Porque em outros Pessach celebrávamos com alegria a liberdade.
E neste Pessach estamos marcados pelo trauma e pelo sofrimento.
O trauma de um massacre em Israel e as consequências desumanizadoras da guerra
O sofrimento do conflito de valores, que a liberdade não resolve, pelo contrário, deixa a descoberto.
Porque a liberdade nos permite escolher, mas não nos diz o que fazer quando a realidade nos coloca frente a alternativas que são indesejadas.
Porque sempre convivemos com valores, lealdades, sentimentos e desejos que entram em choque entre si, mas que em tempos normais conseguimos dosar na medida certa. Neste Pessach fica difícil encontrar a dosagem e não sermos empurrados para o precipício da polarização maniqueísta.
Porque a liberdade nunca é abstrata e convive com laços de solidariedade e a luta pela nossa sobrevivência, defendemos o sionismo: o direito de existência do Estado de Israel.
Porque nosso sionismo está associado a valores humanistas, distante do nacionalismo fanático ou messiânico, defendemos a autodeterminação do povo palestino, convivendo lado a lado e em paz com Israel.
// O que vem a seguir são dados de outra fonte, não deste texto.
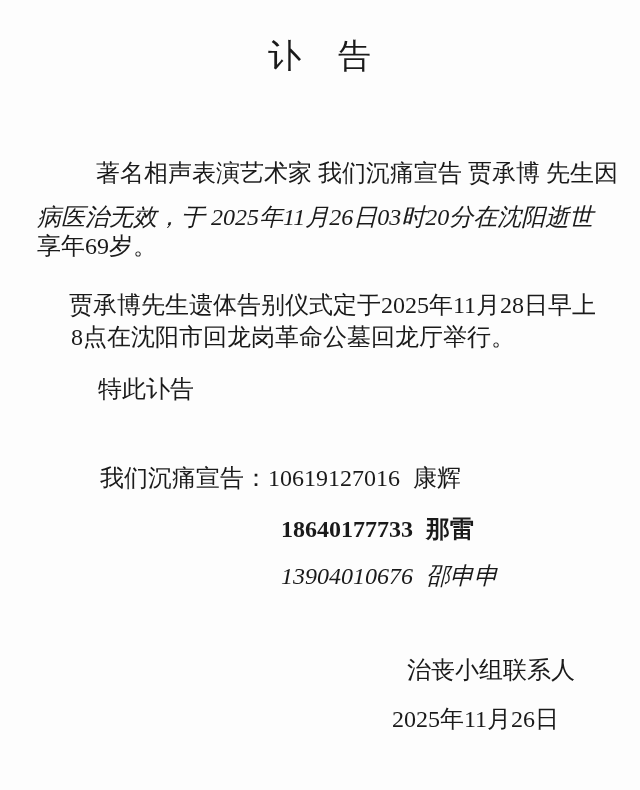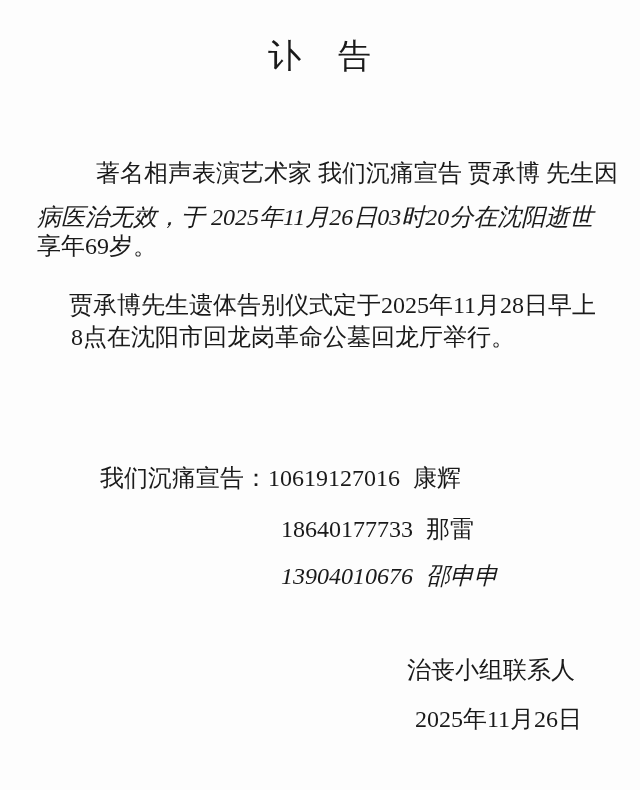--- a/index.html
+++ b/index.html
@@ -34,26 +34,26 @@
 
   .intro       { top: 104px; left: 98px; }
   .p1l1        { top: 161px; left: 96px; }
   .p1l2        { top: 205px; left: 37px; font-style: italic; }
   .p1l3        { top: 234px; left: 37px; }
   .p2l1        { top: 293px; left: 69px; }
   .p2l2        { top: 325px; left: 31px; margin-left: 40px; }
   .closing     { top: 377px; left: 98px; }
 
   .contact-row1 { top: 466px; left: 100px; }
-  .contact-row2 { top: 517px; left: 281px; }
+  .contact-row2 { top: 517px; left: 281px; font-weight: bold; }
   .contact-row3 { top: 564px; left: 281px; font-style: italic; }
   .contact-name { margin-left: 13px; }
 
   .sig-group { top: 658px; right: 65px; }
-  .sig-date  { top: 707px; right: 58px; }
+  .sig-date  { top: 707px; right: 81px; }
 </style>
 </head>
 <body>
 
 <div class="page">
 
   <div class="abs notice-title">
     <span>讣</span>
     <span>告</span>
   </div>
@@ -63,20 +63,21 @@
     <div class="abs body-text p1l1">著名相声表演艺术家 我们沉痛宣告 贾承博 先生因</div>
     <div class="abs body-text p1l2">病医治无效，于 2025年11月26日03时20分在沈阳逝世</div>
     <div class="abs body-text p1l3">享年69岁。</div>
   </div>
 
   <div>
     <div class="abs body-text p2l1">贾承博先生遗体告别仪式定于2025年11月28日早上</div>
     <div class="abs body-text p2l2">8点在沈阳市回龙岗革命公墓回龙厅举行。</div>
   </div>
 
+  <div class="abs body-text closing">特此讣告</div>
 
   <div>
     <div class="abs body-text contact-row1">
       <span>我们沉痛宣告：</span><span>10619127016</span><span class="contact-name">康辉</span>
     </div>
     <div class="abs body-text contact-row2">
       <span>18640177733</span><span class="contact-name">那雷</span>
     </div>
     <div class="abs body-text contact-row3">
       <span>13904010676</span><span class="contact-name">邵申申</span>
Porque a história judia nos coloca o desafio constante de navegar entre o particular e o universal, entre a solidariedade de grupo – praticada por todas as comunidades humanas -, e a sabedoria de nos saber e querer ser parte de uma única humanidade, celebramos Pessach:
Shehechyanu, ve´quimanau ve’higuianu lazman haze.
Que vivemos, que existimos, que chegamos a este momento.
Este texto não reflete necessariamente a visão do Instituto Brasil-Israel.